(Entries taken from a collection)
-------------------------
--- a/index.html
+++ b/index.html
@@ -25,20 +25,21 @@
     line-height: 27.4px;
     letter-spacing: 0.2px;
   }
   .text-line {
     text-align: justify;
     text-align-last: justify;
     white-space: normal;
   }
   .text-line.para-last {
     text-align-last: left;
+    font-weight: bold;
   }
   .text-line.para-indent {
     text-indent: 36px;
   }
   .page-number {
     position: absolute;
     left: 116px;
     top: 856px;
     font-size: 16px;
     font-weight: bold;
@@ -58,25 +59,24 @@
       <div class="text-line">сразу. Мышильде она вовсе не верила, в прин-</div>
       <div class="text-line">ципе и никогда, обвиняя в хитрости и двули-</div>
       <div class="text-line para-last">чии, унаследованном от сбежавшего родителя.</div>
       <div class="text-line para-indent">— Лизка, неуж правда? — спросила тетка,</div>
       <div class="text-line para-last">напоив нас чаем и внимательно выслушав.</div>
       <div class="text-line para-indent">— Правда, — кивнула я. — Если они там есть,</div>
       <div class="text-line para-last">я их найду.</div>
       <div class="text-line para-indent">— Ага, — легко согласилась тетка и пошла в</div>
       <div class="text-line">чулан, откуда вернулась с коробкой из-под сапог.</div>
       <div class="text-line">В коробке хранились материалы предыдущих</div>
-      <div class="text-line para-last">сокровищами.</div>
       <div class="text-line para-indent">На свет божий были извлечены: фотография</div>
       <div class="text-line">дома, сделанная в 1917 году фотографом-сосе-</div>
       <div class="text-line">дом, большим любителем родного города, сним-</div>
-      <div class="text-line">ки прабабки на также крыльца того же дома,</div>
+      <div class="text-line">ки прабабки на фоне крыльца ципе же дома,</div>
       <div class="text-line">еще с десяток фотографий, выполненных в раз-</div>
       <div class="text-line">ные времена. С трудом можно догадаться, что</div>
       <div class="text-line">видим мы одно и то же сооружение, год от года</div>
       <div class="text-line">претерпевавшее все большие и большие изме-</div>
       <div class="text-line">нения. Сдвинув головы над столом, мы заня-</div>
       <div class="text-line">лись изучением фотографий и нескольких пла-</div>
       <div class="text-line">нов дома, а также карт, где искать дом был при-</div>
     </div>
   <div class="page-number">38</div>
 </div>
-------------------------
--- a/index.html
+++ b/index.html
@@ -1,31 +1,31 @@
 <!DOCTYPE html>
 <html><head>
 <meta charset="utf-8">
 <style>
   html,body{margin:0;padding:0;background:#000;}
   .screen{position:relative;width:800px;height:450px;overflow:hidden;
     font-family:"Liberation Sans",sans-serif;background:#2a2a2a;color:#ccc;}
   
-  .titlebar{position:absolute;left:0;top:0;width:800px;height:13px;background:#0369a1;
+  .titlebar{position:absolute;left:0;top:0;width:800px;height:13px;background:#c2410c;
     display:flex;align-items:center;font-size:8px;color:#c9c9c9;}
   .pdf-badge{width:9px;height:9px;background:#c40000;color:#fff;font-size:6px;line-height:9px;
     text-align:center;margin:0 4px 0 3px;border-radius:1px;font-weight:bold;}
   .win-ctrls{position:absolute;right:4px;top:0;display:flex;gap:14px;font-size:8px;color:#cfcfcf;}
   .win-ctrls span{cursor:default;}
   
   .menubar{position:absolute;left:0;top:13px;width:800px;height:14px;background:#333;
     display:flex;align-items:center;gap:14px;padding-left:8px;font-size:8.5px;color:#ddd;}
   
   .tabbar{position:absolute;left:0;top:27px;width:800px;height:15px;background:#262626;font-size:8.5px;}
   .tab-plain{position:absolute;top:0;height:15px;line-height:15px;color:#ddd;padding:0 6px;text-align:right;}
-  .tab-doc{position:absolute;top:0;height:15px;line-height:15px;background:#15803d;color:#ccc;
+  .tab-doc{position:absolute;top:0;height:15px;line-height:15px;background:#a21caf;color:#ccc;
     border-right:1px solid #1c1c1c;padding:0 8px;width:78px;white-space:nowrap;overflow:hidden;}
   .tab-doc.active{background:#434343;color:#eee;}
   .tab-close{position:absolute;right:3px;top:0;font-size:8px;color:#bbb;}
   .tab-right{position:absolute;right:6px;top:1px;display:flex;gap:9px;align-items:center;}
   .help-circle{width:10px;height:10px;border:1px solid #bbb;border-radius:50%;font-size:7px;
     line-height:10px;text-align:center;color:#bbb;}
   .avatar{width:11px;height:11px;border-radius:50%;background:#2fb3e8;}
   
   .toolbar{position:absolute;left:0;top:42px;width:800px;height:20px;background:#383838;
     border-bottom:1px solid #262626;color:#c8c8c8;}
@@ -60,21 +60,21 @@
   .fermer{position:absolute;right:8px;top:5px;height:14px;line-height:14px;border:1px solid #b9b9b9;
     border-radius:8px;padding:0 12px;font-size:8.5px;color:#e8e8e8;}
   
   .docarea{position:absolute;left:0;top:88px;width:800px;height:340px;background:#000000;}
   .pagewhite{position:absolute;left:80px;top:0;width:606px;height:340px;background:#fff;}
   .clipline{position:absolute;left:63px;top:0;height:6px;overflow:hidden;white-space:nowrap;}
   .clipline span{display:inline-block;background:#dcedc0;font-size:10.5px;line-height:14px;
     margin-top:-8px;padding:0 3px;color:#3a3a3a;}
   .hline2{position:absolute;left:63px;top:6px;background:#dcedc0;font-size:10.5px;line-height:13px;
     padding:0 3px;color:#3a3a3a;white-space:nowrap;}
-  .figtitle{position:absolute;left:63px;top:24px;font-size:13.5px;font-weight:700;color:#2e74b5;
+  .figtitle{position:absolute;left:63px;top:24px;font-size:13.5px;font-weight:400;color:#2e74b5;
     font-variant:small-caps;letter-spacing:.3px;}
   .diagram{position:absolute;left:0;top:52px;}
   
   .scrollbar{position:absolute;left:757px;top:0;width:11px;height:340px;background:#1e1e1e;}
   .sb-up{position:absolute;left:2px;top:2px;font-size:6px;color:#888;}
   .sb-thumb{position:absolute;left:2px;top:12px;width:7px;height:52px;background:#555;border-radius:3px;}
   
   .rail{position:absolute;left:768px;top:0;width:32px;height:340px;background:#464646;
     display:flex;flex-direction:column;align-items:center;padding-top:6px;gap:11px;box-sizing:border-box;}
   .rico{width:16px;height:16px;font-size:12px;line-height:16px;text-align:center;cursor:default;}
-------------------------
# About this exercise
The answer should be a number alone: how many lines of the entries hold the word "indent"?

# Problem solution
6